The downsides of Nom/Chunksy are: pretty advanced Rust with lots of generics (error messages can be quite something!), and keeping track of source code spans (where did the `LetItem` come from) can be a bit of a pain, whereas Tree-Sitter does that automatically.


Ok, understood. I was confused by the phrase "parse of that tree".

Tree-sitter's output is closer to being "dynamic" than "untyped", though.

It's not too hard to build a layer on top of tree-sitter (out of the core lib) to generate statically typed APIs. I haven't felt the need for that yet, but it may be worth exploring.

> actually process/compile it

At work, I built a custom embedded DSL, using tree-sitter for parsing. It has worked well enough so far. The dynamically-typed nature of tree-sitter actually made it easier to port the DSL to multiple runtimes.

> provide 100% accurate code intelligence

Totally agree that tree-sitter cannot be used for this, if we are aiming for 100%.


Not the person you’re asking, but basically anything that needs to happen after the initial parsing stage. So you convert your raw text into an AST, but there’s usually some processing you need to do after that.

Maybe you need to optimize the data, maybe you need to do some error checking. Lots of code is syntactically valid but not semantically valid, and usually those semantic errors will persist into the AST (in my limited experience).


In Emacs, local-function-key-map has this entry:

    C-x @ s                   event-apply-super-modifier
So to get s-g to work, you'd configure the terminal emulator to convert the Command+G key press to the C-x @ s g sequence.

    # Hex code (iTerm)
    0x18 0x40 0x73 0x67

    # kitty (without Emacs doing the integration)
    map cmd+g send_text all \x18@sg
Konsole somehow seems to have this done for the whole English alphabet, so it just works out of the box there.

For 2-modifier bindings, I guess you can add a creative entry to local-function-key-map. (If the other modifier is Shift, you can just use uppercase letters.)


When tree-sitter reaches 1.0 [0], it may be possible to eliminate the tree-sitter-langs upstream, or both.

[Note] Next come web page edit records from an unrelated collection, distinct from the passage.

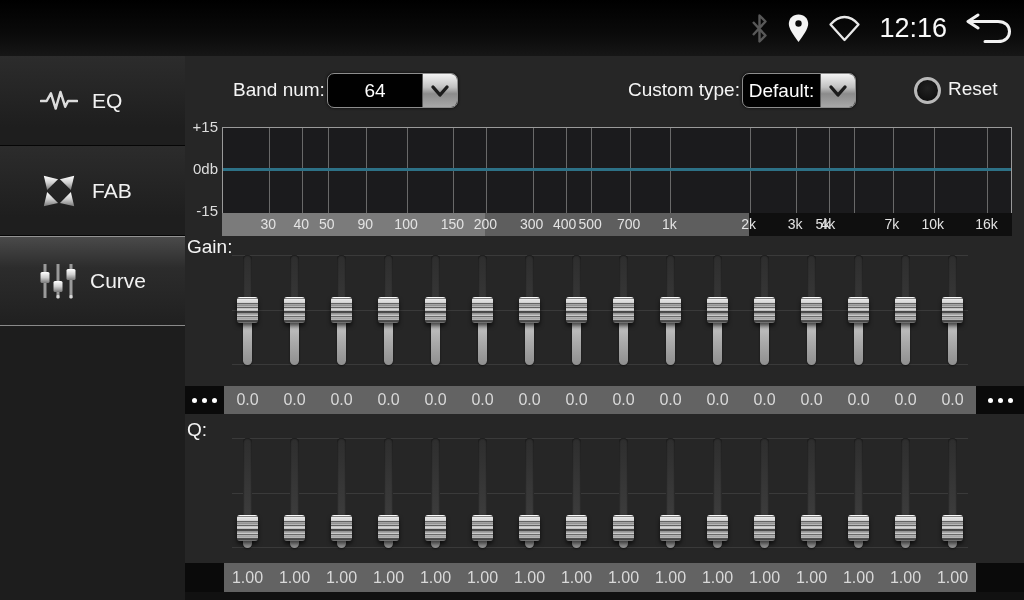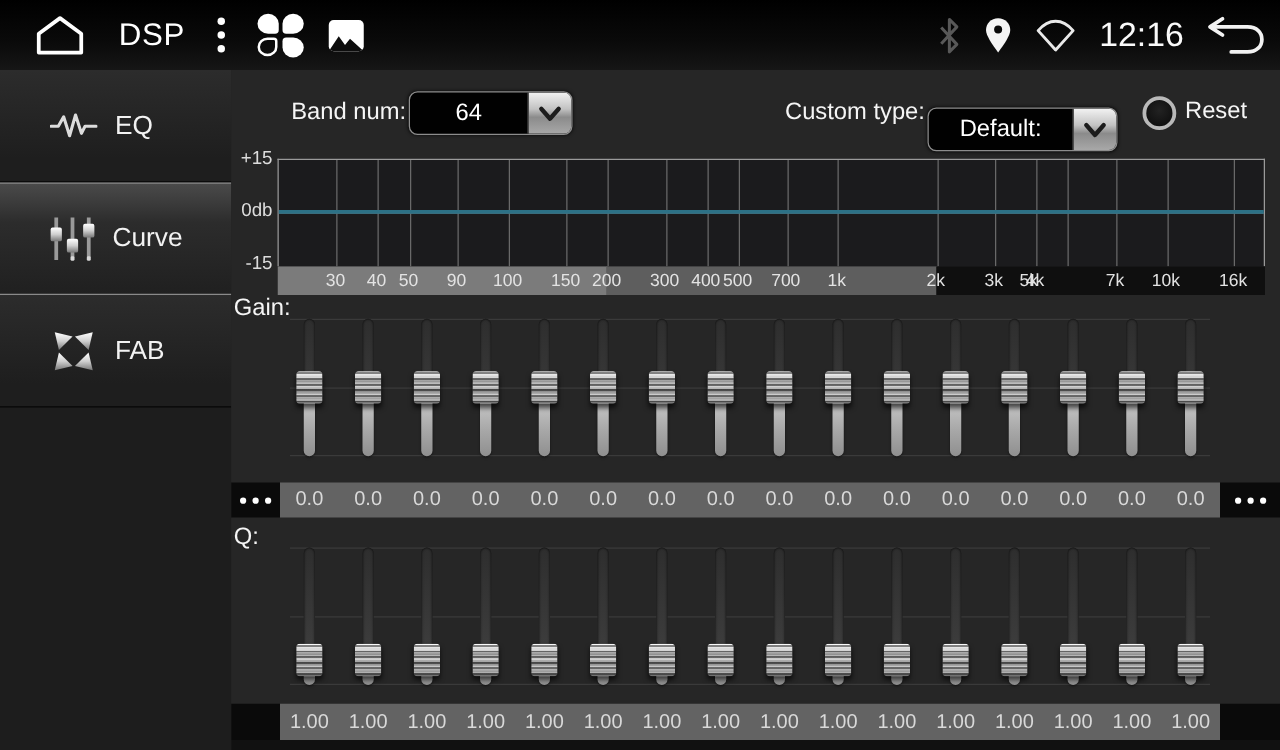--- a/index.html
+++ b/index.html
@@ -86,44 +86,20 @@
   <defs>
     <linearGradient id="silver" x1="0" y1="0" x2="0" y2="1">
       <stop offset="0" stop-color="#ffffff"></stop>
         <stop offset="0.5" stop-color="#cfcfcf"></stop>
         <stop offset="1" stop-color="#787878"></stop>
     </linearGradient>
   </defs>
 </svg>
 
 <div id="topbar">
-  <div class="tb-left">
-    <div id="home-btn">
-      <svg width="44" height="34" viewBox="0 0 44 34">
-        <path d="M5 31 V16 L22 3.5 L39 16 V31 Z" fill="none" stroke="#fff" stroke-width="3" stroke-linejoin="round"></path>
-      </svg>
-    </div>
-    <div class="tb-title">DSP</div>
-    <div id="menu-dots">
-      <span></span>
-        <span></span>
-        <span></span>
-    </div>
-    <div id="clover">
-      <div class="petal tl"></div>
-      <div class="petal tr"></div>
-      <div class="petal bl"></div>
-      <div class="petal br"></div>
-    </div>
-    <div id="photo-btn">
-      <svg width="28" height="14" viewBox="0 0 28 14">
-        <polygon points="0,14 8,2 13,9 17,4 28,14" fill="#0d0d0d"></polygon>
-      </svg>
-    </div>
-  </div>
   <div class="tb-right">
     <svg width="19" height="29" viewBox="0 0 19 29">
       <path d="M3 8 L15.5 21.5 L9.5 27.5 V1.5 L15.5 7.5 L3 21" fill="none" stroke="#585858" stroke-width="2.4" stroke-linejoin="round"></path>
     </svg>
     <svg width="23" height="30" viewBox="0 0 23 30">
       <path d="M11.5 1.5 C5.8 1.5 1.8 5.6 1.8 11 C1.8 15.5 6.6 22.2 11.5 29 C16.4 22.2 21.2 15.5 21.2 11 C21.2 5.6 17.2 1.5 11.5 1.5 Z" fill="#f4f4f4"></path>
       <circle cx="11.5" cy="10.5" r="3.2" fill="#0a0a0a"></circle>
     </svg>
     <svg width="33" height="27" viewBox="0 0 33 27">
       <path d="M2.5 9.5 C7 4.2 12 2 16.5 2 C21 2 26 4.2 30.5 9.5 L16.5 25 Z" fill="none" stroke="#e9e9e9" stroke-width="2.3" stroke-linejoin="round"></path>
@@ -136,59 +112,59 @@
     </div>
   </div>
 </div>
 
 <div id="sidebar">
   <div class="side-item">
     <svg width="38" height="28" viewBox="0 0 40 28">
       <polyline points="1,14 7,14 11.5,6 16.5,22 21.5,4.5 26.5,20 29.5,14 39,14" fill="none" stroke="#dcdcdc" stroke-width="2.6" stroke-linejoin="round" stroke-linecap="round"></polyline>
     </svg>
     <span class="side-label">EQ</span>
+  </div>
+  <div class="side-item">
+    <svg width="38" height="38" viewBox="0 0 40 40">
+      <polygon points="4,4 19,7.5 7.5,19" fill="url(#silver)"></polygon>
+      <polygon points="36,4 21,7.5 32.5,19" fill="url(#silver)"></polygon>
+      <polygon points="4,36 19,32.5 7.5,21" fill="url(#silver)"></polygon>
+      <polygon points="36,36 21,32.5 32.5,21" fill="url(#silver)"></polygon>
+    </svg>
+    <span class="side-label">FAB</span>
   </div>
   <div class="side-item active">
     <svg width="36" height="40" viewBox="0 0 36 40">
       <line x1="5" y1="3" x2="5" y2="37" stroke="#9a9a9a" stroke-width="3"></line>
       <line x1="18" y1="3" x2="18" y2="37" stroke="#9a9a9a" stroke-width="3"></line>
       <line x1="31" y1="3" x2="31" y2="37" stroke="#9a9a9a" stroke-width="3"></line>
       <rect x="0.5" y="11" width="9" height="11" rx="1.5" fill="url(#silver)"></rect>
       <rect x="13.5" y="20" width="9" height="11" rx="1.5" fill="url(#silver)"></rect>
       <rect x="26.5" y="8" width="9" height="11" rx="1.5" fill="url(#silver)"></rect>
       <rect x="16.5" y="34" width="3" height="3.5" rx="1" fill="#d8d8d8"></rect>
       <rect x="29.5" y="34" width="3" height="3.5" rx="1" fill="#d8d8d8"></rect>
     </svg>
     <span class="side-label">Curve</span>
   </div>
-  <div class="side-item">
-    <svg width="38" height="38" viewBox="0 0 40 40">
-      <polygon points="4,4 19,7.5 7.5,19" fill="url(#silver)"></polygon>
-      <polygon points="36,4 21,7.5 32.5,19" fill="url(#silver)"></polygon>
-      <polygon points="4,36 19,32.5 7.5,21" fill="url(#silver)"></polygon>
-      <polygon points="36,36 21,32.5 32.5,21" fill="url(#silver)"></polygon>
-    </svg>
-    <span class="side-label">FAB</span>
-  </div>
 </div>
 
 <div id="main">
 
   <div class="ctl-label" style="left:48px;top:23px;">Band num:</div>
   <div class="select" style="left:142px;top:17px;width:131px;">
     <div class="val">64</div>
     <div class="dd-btn">
       <svg width="20" height="14" viewBox="0 0 20 14">
         <polyline points="3,3 10,11 17,3" fill="none" stroke="#1c1c1c" stroke-width="3.4" stroke-linecap="round" stroke-linejoin="round"></polyline>
       </svg>
     </div>
   </div>
 
   <div class="ctl-label" style="left:443px;top:23px;">Custom type:</div>
-  <div class="select" style="left:557px;top:30px;width:152px;">
+  <div class="select" style="left:557px;top:17px;width:114px;">
     <div class="val">Default:</div>
     <div class="dd-btn">
       <svg width="20" height="14" viewBox="0 0 20 14">
         <polyline points="3,3 10,11 17,3" fill="none" stroke="#1c1c1c" stroke-width="3.4" stroke-linecap="round" stroke-linejoin="round"></polyline>
       </svg>
     </div>
   </div>
 
   <div id="reset-radio" style="left:729px;top:21px;"></div>
   <div class="ctl-label" style="left:763px;top:22px;">Reset</div>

[0]: https://github.com/tree-sitter/tree-sitter/issues/930


> the query DSL would be a bit more sophisticated, allowing you to specify the actual name resolution rules of your language.

This sounds very interesting. Will the query DSL (spec) be available to the public?

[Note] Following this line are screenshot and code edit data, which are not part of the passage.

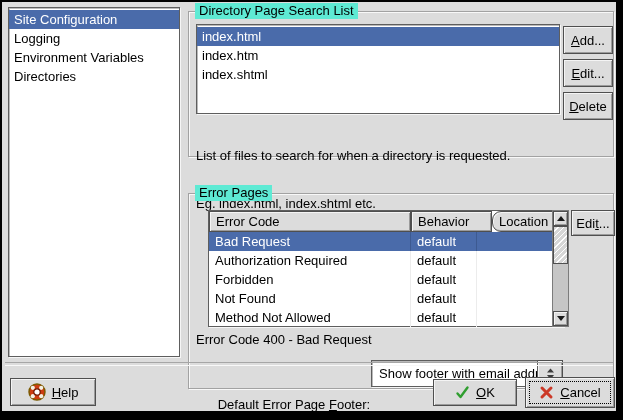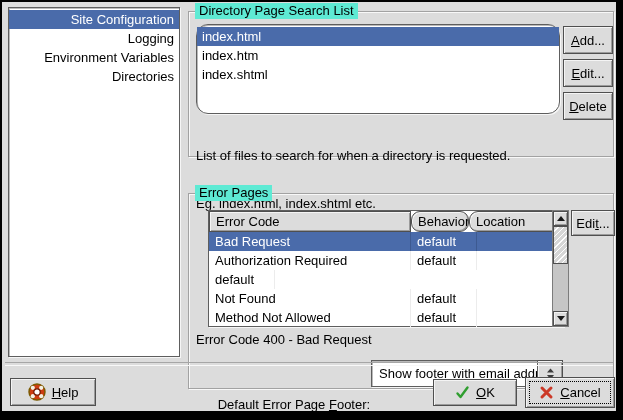--- a/index.html
+++ b/index.html
@@ -31,38 +31,38 @@
     border:1px solid #a2a2a2;
     box-shadow:inset 1px 1px 0 #f8f8f8, 1px 1px 0 #f8f8f8;
   }
   .frame-label{
     position:absolute;top:-9px;left:6px;background:#5eead4;
     padding:0 4px;line-height:16px;white-space:pre;
   }
   .list-row{height:19px;line-height:19px;padding:0 5px;white-space:pre;}
   .list-row.selected{background:#4a6baa;color:#fff;}
   
-  #sidebar{position:absolute;left:6px;top:5px;width:172px;height:350px;padding-top:2px;box-sizing:border-box;text-align:right;}
+  #sidebar{position:absolute;left:6px;top:5px;width:172px;height:350px;padding-top:2px;box-sizing:border-box;}
   
   #dir-frame{left:186px;top:9px;width:424px;height:144px;}
-  #file-list{position:absolute;left:7px;top:12px;width:364px;height:90px;box-sizing:border-box;padding-top:2px;border-radius:12px;}
+  #file-list{position:absolute;left:7px;top:12px;width:364px;height:90px;box-sizing:border-box;padding-top:2px;}
   #dir-caption{position:absolute;left:7px;top:104px;line-height:16px;white-space:pre;}
   .side-btn{left:374px;width:50px;height:28px;}
   
   #err-frame{left:186px;top:160px;width:424px;height:194px;margin-top:31px;}
   #err-table{position:absolute;left:19px;top:16px;width:356px;height:117px;box-sizing:border-box;background:#fff;border:1px solid #5e5e5e;box-shadow:1px 1px 0 #f6f6f6;}
   #err-header{display:flex;height:21px;}
   .hcell{
     position:relative;box-sizing:border-box;height:21px;line-height:19px;
     background:#dcdcdc;border:1px solid #4f4f4f;
     box-shadow:inset 1px 1px 0 #f4f4f4, inset -1px -1px 0 #9b9b9b;
     padding:0 6px;white-space:pre;overflow:hidden;
   }
   .hcell.c0{width:202px;}
-  .hcell.c1{width:58px;border-radius:9px;}
+  .hcell.c1{width:81px;}
   .hcell.c2{flex:1;border-radius:9px;}
   .trow{display:flex;height:19px;line-height:19px;}
   .tcell{box-sizing:border-box;padding:0 6px;white-space:pre;overflow:hidden;border-right:1px solid #ececec;}
   .tcell.c0{width:202px;}
   .tcell.c1{width:66px;}
   .tcell.c2{flex:1;border-right:none;}
   .trow.selected{background:#4a6baa;color:#fff;}
   .trow.selected .tcell{border-right-color:#3d5a91;}
   
   #vscroll{position:absolute;left:363px;top:16px;width:17px;height:117px;background:#c6c6c6;border:1px solid #7c7c7c;box-sizing:border-box;}
@@ -147,20 +147,21 @@
         <div class="tcell c0">Bad Request</div>
         <div class="tcell c1">default</div>
         <div class="tcell c2"></div>
       </div>
       <div class="trow">
         <div class="tcell c0">Authorization Required</div>
         <div class="tcell c1">default</div>
         <div class="tcell c2"></div>
       </div>
       <div class="trow">
+        <div class="tcell c0">Forbidden</div>
         <div class="tcell c1">default</div>
         <div class="tcell c2"></div>
       </div>
       <div class="trow">
         <div class="tcell c0">Not Found</div>
         <div class="tcell c1">default</div>
         <div class="tcell c2"></div>
       </div>
       <div class="trow">
         <div class="tcell c0">Method Not Allowed</div>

That's the current plan! In particular, because we want to allow language communities to implement support for their own languages, and not have to be blocked on my team finding the time to do it. (Just like they can do now with the parser and syntax highlighting / fuzzy code nav rules.) Linguist is our role model here — it currently includes language detection and (regex-based) syntax highlighting rules for 500+ languages. Most of those are contributed by the community. There's no way that my team can migrate all of those in any reasonable amount of time, especially while having to balance that with other feature development and operational responsibilities.

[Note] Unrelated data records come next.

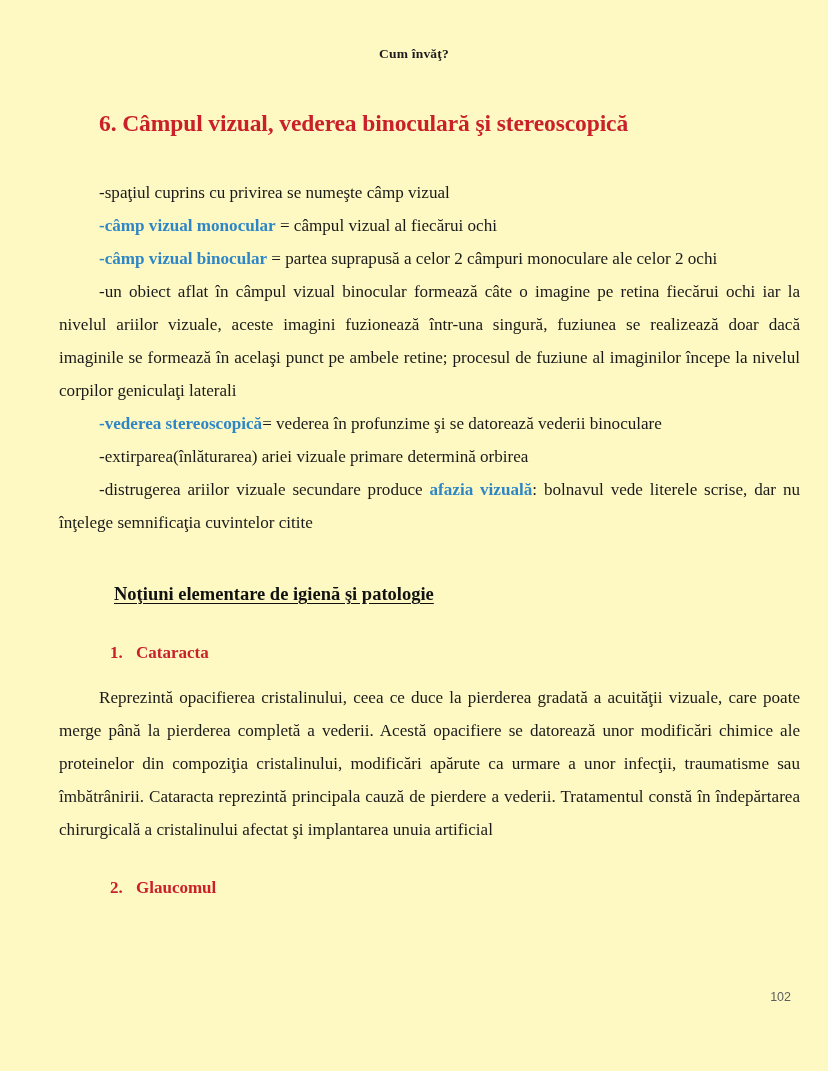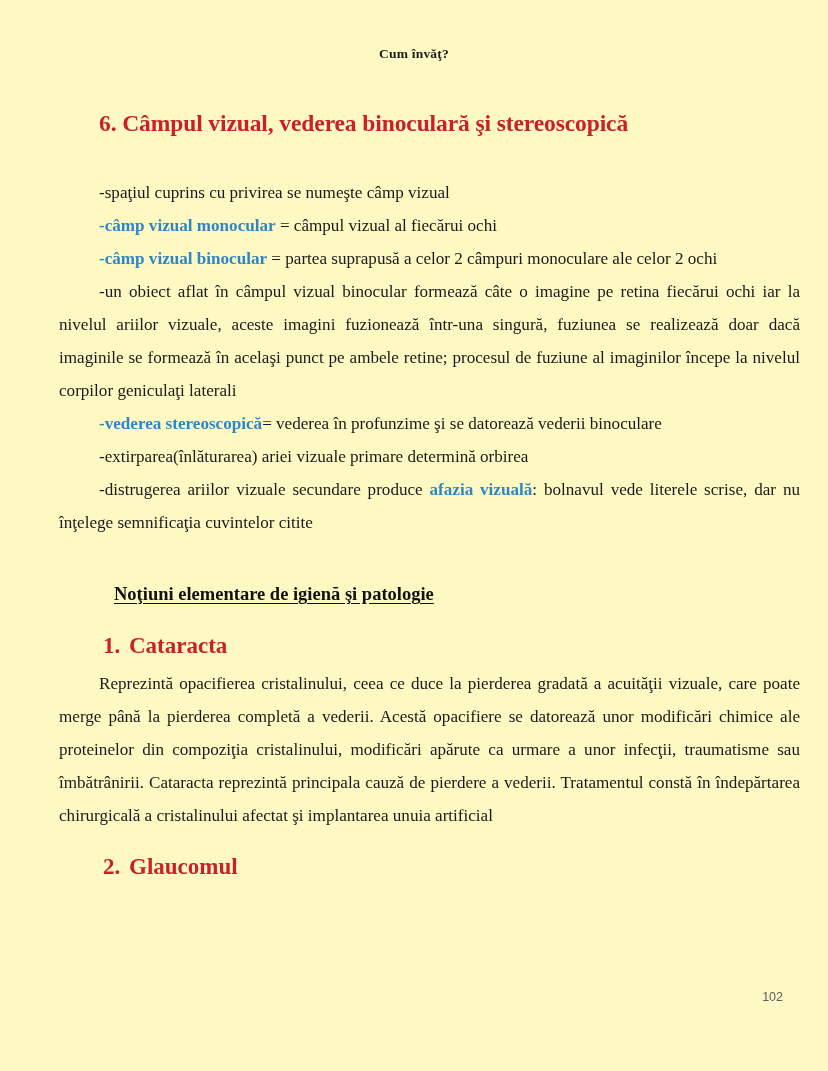--- a/index.html
+++ b/index.html
@@ -86,35 +86,35 @@
     padding-left: 55px;
     font-size: 18.5px;
     font-weight: bold;
     color: #111111;
     text-decoration: underline;
     text-underline-offset: 3px;
     line-height: 34px;
   }
 
   h3.item-heading {
-    margin: 4px;
+    margin: 11px;
     padding-left: 40px;
-    font-size: 23px;
+    font-size: 17px;
     font-weight: bold;
     color: #C9202A;
     line-height: 34px;
   }
   h3.item-heading .num {
     display: inline-block;
     width: 26px;
   }
 
   .page-number {
     position: absolute;
-    right: 45px;
+    right: 37px;
     top: 990px;
     font-family: "Liberation Sans", "DejaVu Sans", sans-serif;
     font-size: 12.5px;
     color: #5d5d5d;
   }
 </style>
 </head>
 <body>
 
 <div class="page">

This is probably between the baseband firmware and the SIM card, so rooting wouldn't help. And it's using A-GPS (probably in MSA mode, where the location is derived on the servers, not the phones), not just cell tower triangulation.


It appears that you will be able to opt out of Apple's new Enhanced Emergency Data. However, that part is device-initiated anyway. The traditional Network-Initiated Location Requests probably cannot be opted out of.



It's easier to see commits of a branch grouped together in most history viewers. Even though sorting commits topologically can help, most history viewers don't support that option.

When there is an undesired behavior that is hard to reason about, git-bisect can be used to determine the commit that first introduced it. With a normal merge, it will point to the merge commit, because it was the first time the 2 branches interacted. With a rebase, git bisect will point to one of the rebased commits, each of which already interacted with the branch coming before.

Resolving conflicts in a big merge commit vs in small rebased commits is like resolving conflicts in a distributed system by comparing only the final states, vs inspecting at the actual sequences of changes.


Thanks! I skimmed through the doc. It looks very clean from a high-level view.